____ Input data
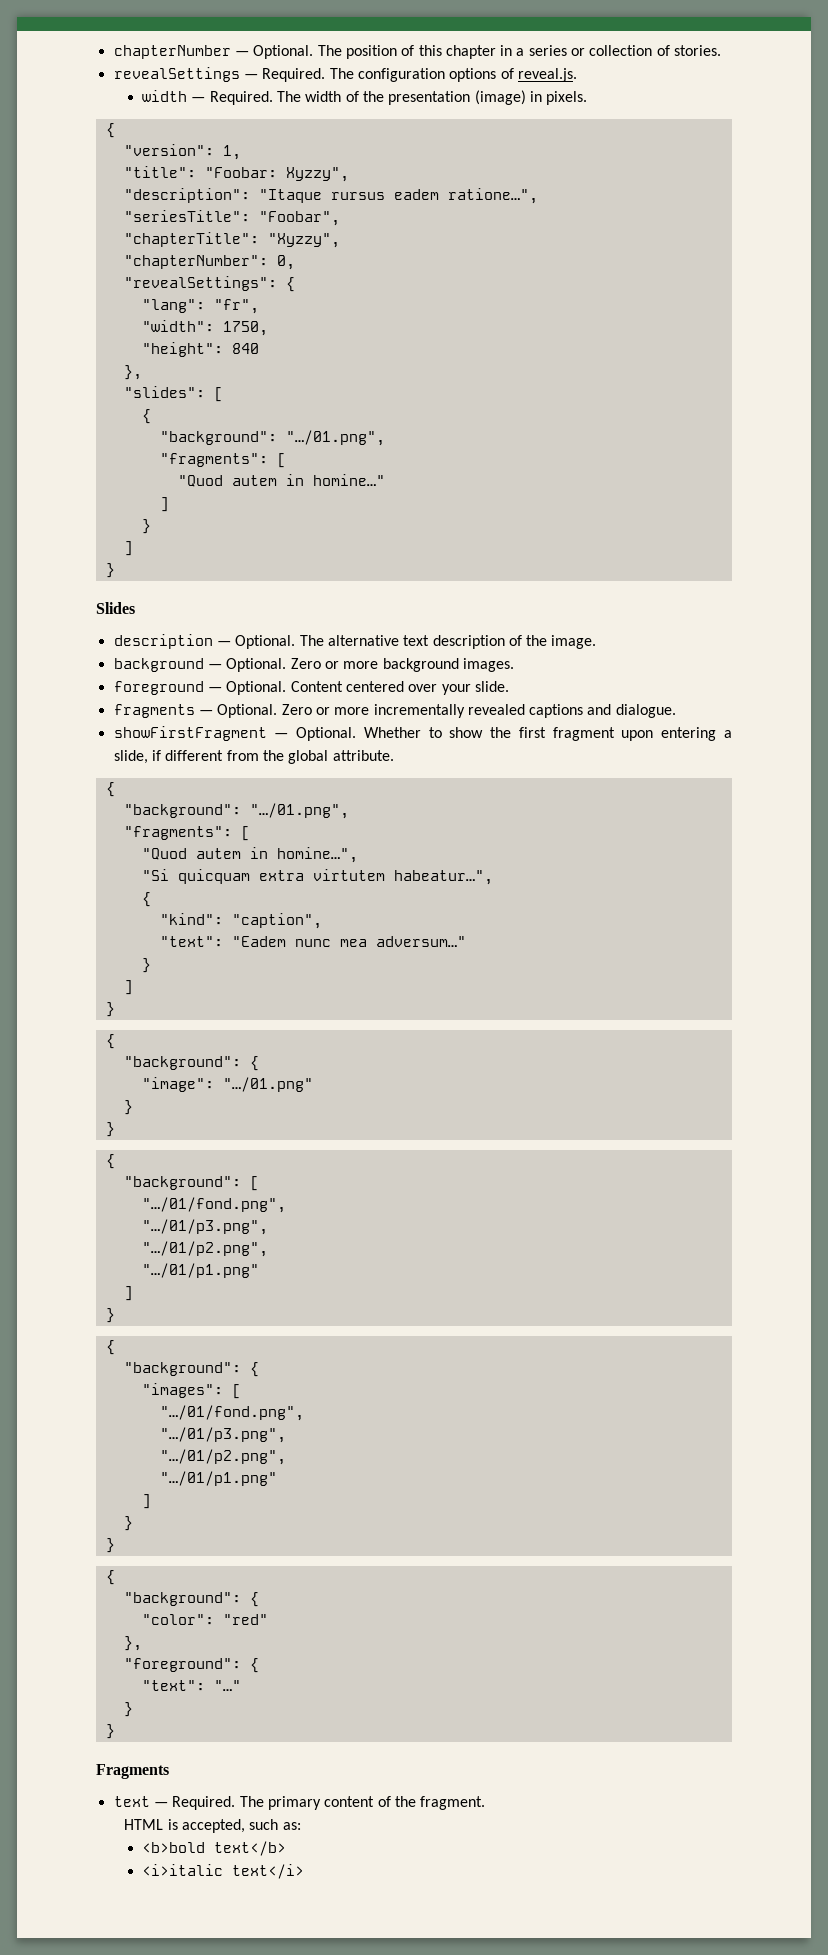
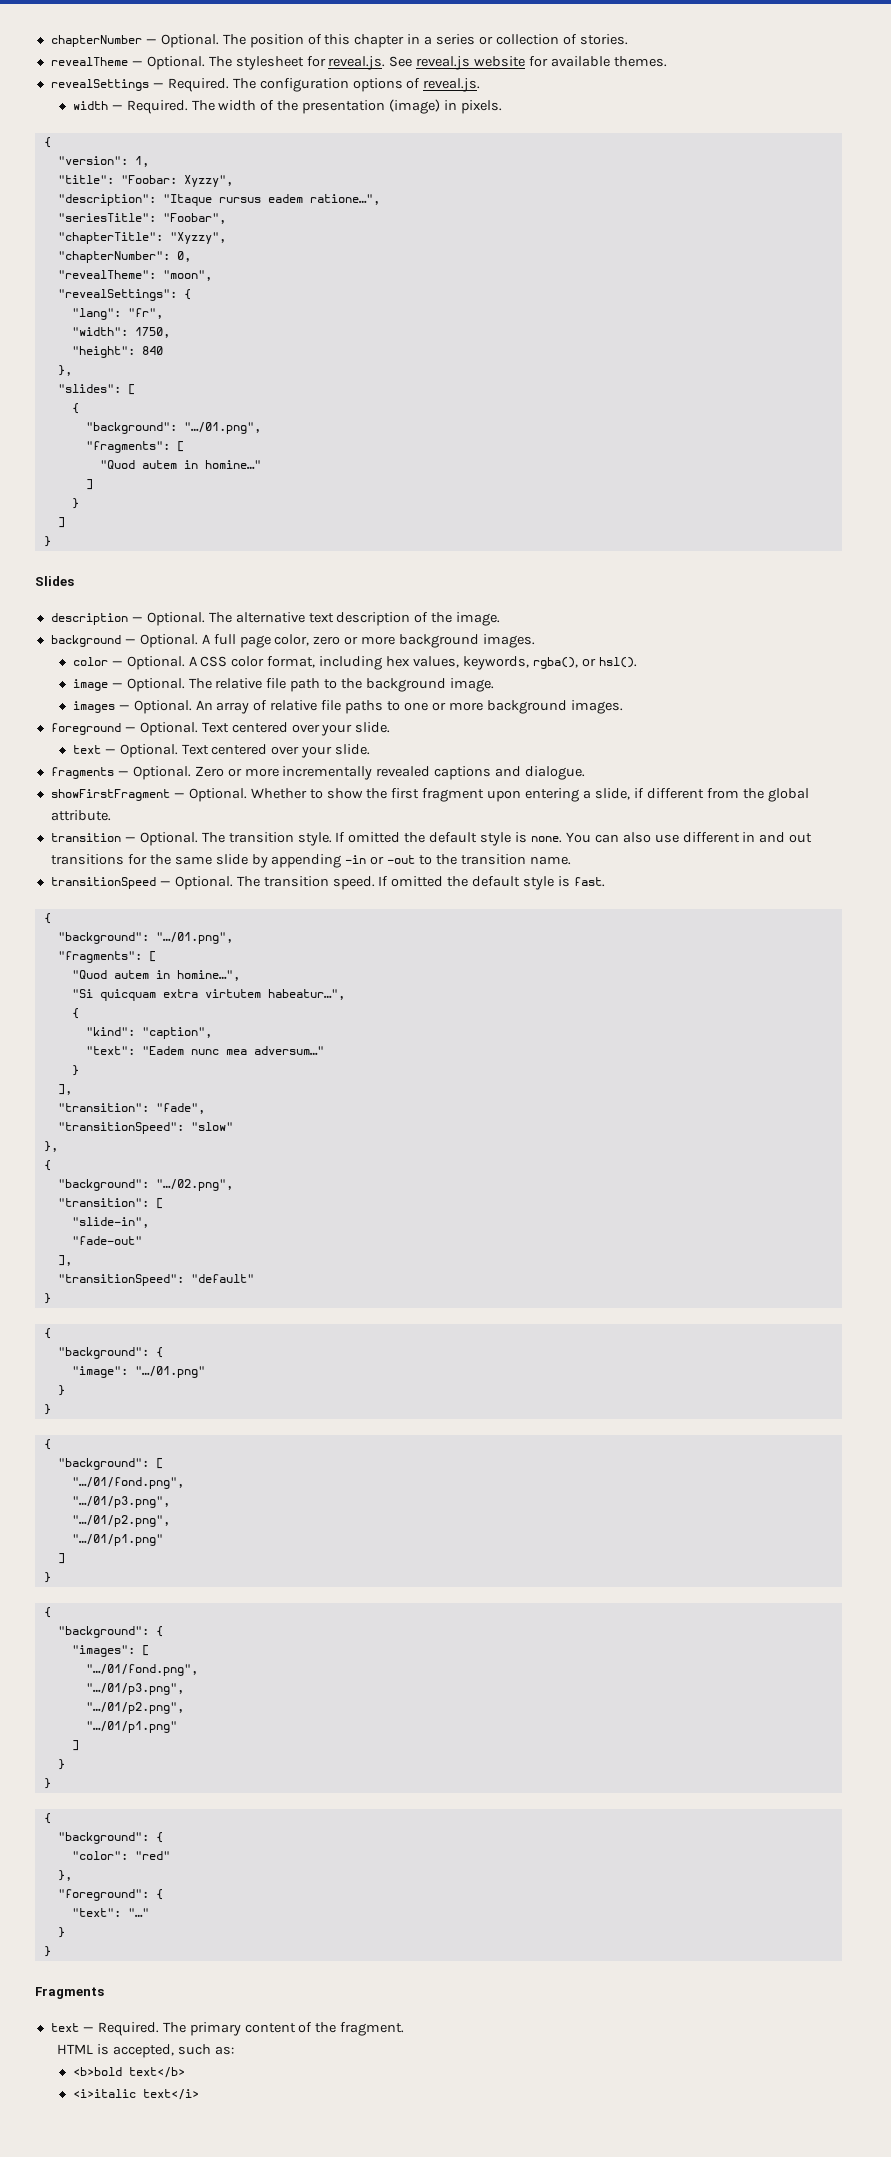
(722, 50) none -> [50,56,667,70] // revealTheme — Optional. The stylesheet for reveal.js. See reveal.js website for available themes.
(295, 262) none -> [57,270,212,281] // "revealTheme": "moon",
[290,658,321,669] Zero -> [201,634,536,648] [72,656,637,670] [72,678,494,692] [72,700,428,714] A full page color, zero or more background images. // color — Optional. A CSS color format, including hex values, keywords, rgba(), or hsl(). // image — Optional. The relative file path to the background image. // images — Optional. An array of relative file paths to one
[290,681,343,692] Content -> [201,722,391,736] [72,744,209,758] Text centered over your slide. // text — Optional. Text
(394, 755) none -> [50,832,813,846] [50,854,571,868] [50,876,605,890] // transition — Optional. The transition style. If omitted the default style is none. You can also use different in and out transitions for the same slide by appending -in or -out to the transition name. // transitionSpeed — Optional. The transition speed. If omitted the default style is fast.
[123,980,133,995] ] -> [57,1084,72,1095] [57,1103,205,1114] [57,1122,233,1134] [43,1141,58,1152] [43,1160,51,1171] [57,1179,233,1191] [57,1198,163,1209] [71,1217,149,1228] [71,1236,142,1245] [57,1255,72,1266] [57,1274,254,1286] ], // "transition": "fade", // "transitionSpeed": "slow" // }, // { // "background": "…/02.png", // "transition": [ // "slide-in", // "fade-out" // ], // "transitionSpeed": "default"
________
* Work item
Search the records for the word "slide". Copy each line where it appears.

* Expected answer
[290,681,343,692] Content -> [201,722,391,736] [72,744,209,758] Text centered over your slide. // text — Optional. Text
(394, 755) none -> [50,832,813,846] [50,854,571,868] [50,876,605,890] // transition — Optional. The transition style. If omitted the default style is none. You can also use different in and out transitions for the same slide by appending -in or -out to the transition name. // transitionSpeed — Optional. The transition speed. If omitted the default style is fast.
[123,980,133,995] ] -> [57,1084,72,1095] [57,1103,205,1114] [57,1122,233,1134] [43,1141,58,1152] [43,1160,51,1171] [57,1179,233,1191] [57,1198,163,1209] [71,1217,149,1228] [71,1236,142,1245] [57,1255,72,1266] [57,1274,254,1286] ], // "transition": "fade", // "transitionSpeed": "slow" // }, // { // "background": "…/02.png", // "transition": [ // "slide-in", // "fade-out" // ], // "transitionSpeed": "default"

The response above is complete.